Porterfield accepts the poet’s prophetic mantle from Gibran in “Kahlil Gibran Museum, Becharré” (“I scribbled prophecies before I could write.”), and she takes on Darwish’s engaged poetry of resistance. Though she eschews Darwish’s elevated fus’ha
—the formal, metrical, and rhymed style of traditional Arabic poetry—she heeds his injunctions not to turn events of history into artistic trope but to take one’s heritage seriously, as the reality, not like the reality.
Porterfield leans into the lyricism of Toueni, infusing her own lines with internal rhyme, alliteration, assonance, and musical repetition. This lyricism is evident in Porterfield’s structured tercets and closing quatrain of “The Mountains of Lebanon”:
The Tennessee hills are as green with pine and cleave to sky
like these, wedged with towns in slabs and the slant
of olive groves, grape, and clementine.
I believe my father is in Tennessee,
layered beneath a marble block,
striations of wedged bone, stone, ash.
I believe he’s here
in the Kadisha Valley, spirited lightly away,
uprooted as before.
With the Mediterranean on my left, I drive out of Beirut
where I can breathe in
the quilted silence laid down upon these hills,
the ghost-light arising, hearth by hearth, at dusk.

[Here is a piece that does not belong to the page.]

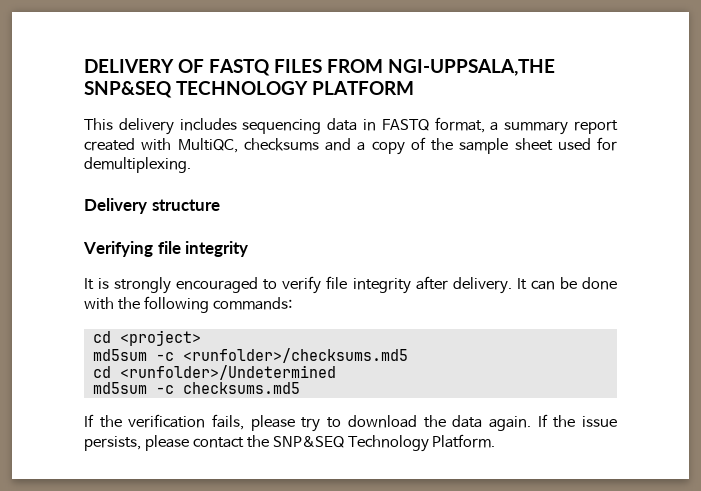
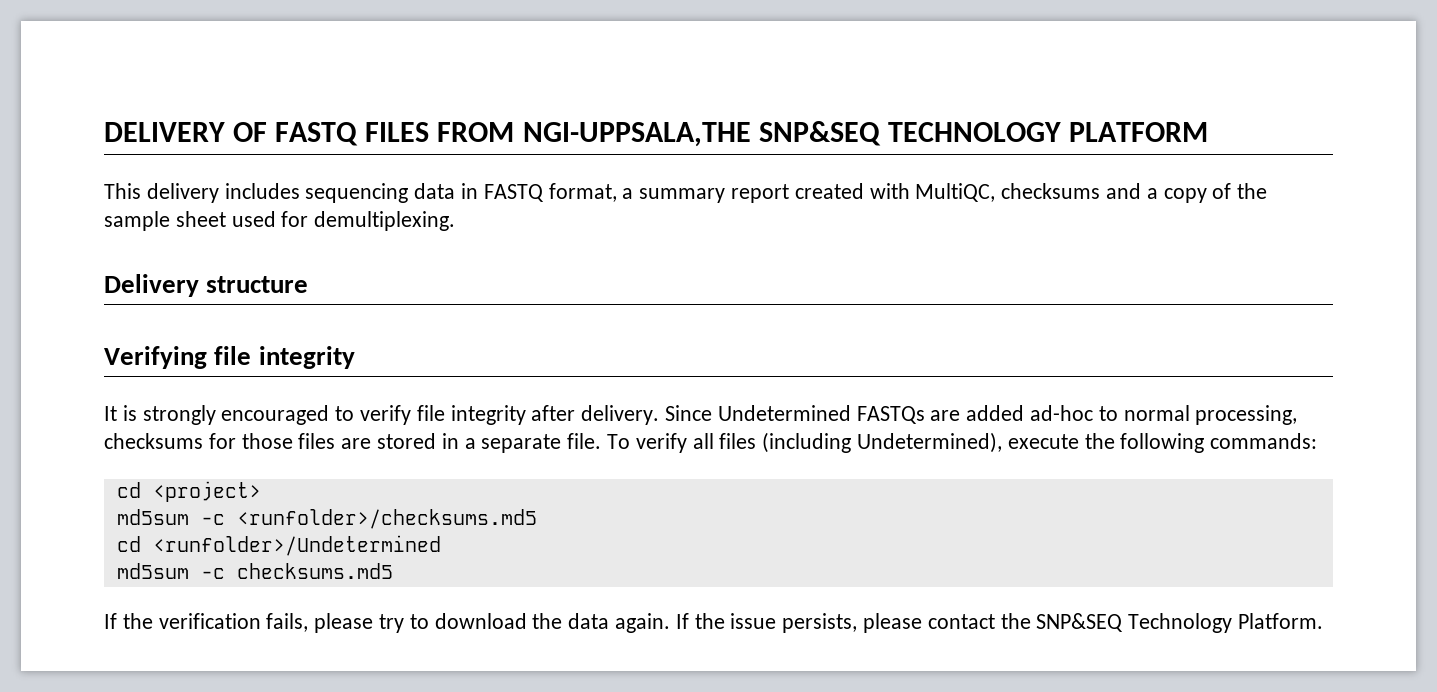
- It can be done with the following commands:
+ Since Undetermined FASTQs are added ad-hoc to normal processing, checksums for those files are stored in a separate file. To verify all files (including Undetermined), execute the following commands:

Like Porterfield, Naomi Shihab Nye grew up facing racial stereotyping and in her poem “Blood” asks herself (and, in turn, her reader), “What does a true Arab do now?” Porterfield shares and expands this concern, digging deeper than polemics to the underlying question she poses variously in the poems of Kibbe: what does a true human do now?
She humanizes the cab driver in Beirut who may or may not be a member of the militant Hezbollah group, not seeing him primarily as a political activist but as a husband, a father, and a fellow human who cares about the purity of the water she drinks. She feels guilty when she does nothing to prevent an Indonesian maid from being deported (“I wish I could help you. I can’t.”), and she calls a Muslim student Beloved
, this same student who blames the Jews for 9/11.
Porterfield puts the reader on notice that Lebanon’s hungry post-war children are everyone’s children, that the responsibility to feed the world’s children is too great and too universal for one country to bear.
Describing the effect of gunshot on a tiny remnant of Lebanon’s decimated bird population, she says,
Such a pop must surely burst
the delicate breast,
quickening on a limb,
too small even to feed
a child born after war.
To feed is to meet a fundamental human need to take in nourishment; at the same time, it is a compelling request to give out nourishment to others. Porterfield resists labeling feeding one another as a moral imperative, preferring to win the reader over by getting the reader to identify with her speaker and feel what it is like to be hungry.
She returns to her instrumental use of the narrative “I”: “We disappear too, / and the I that remains is the stranger who / can’t recall how to feed herself.” Porterfield makes an offer to the reader. She doesn’t need to preach.
The parable is an ancient one: Whatever you did for one of the least of these my brothers and sisters..
.. The implication resonates. The speaker is the hungry stranger stretching out her hand toward me
, asking for a piece of bread, or, perhaps, a spoonful of kibbe.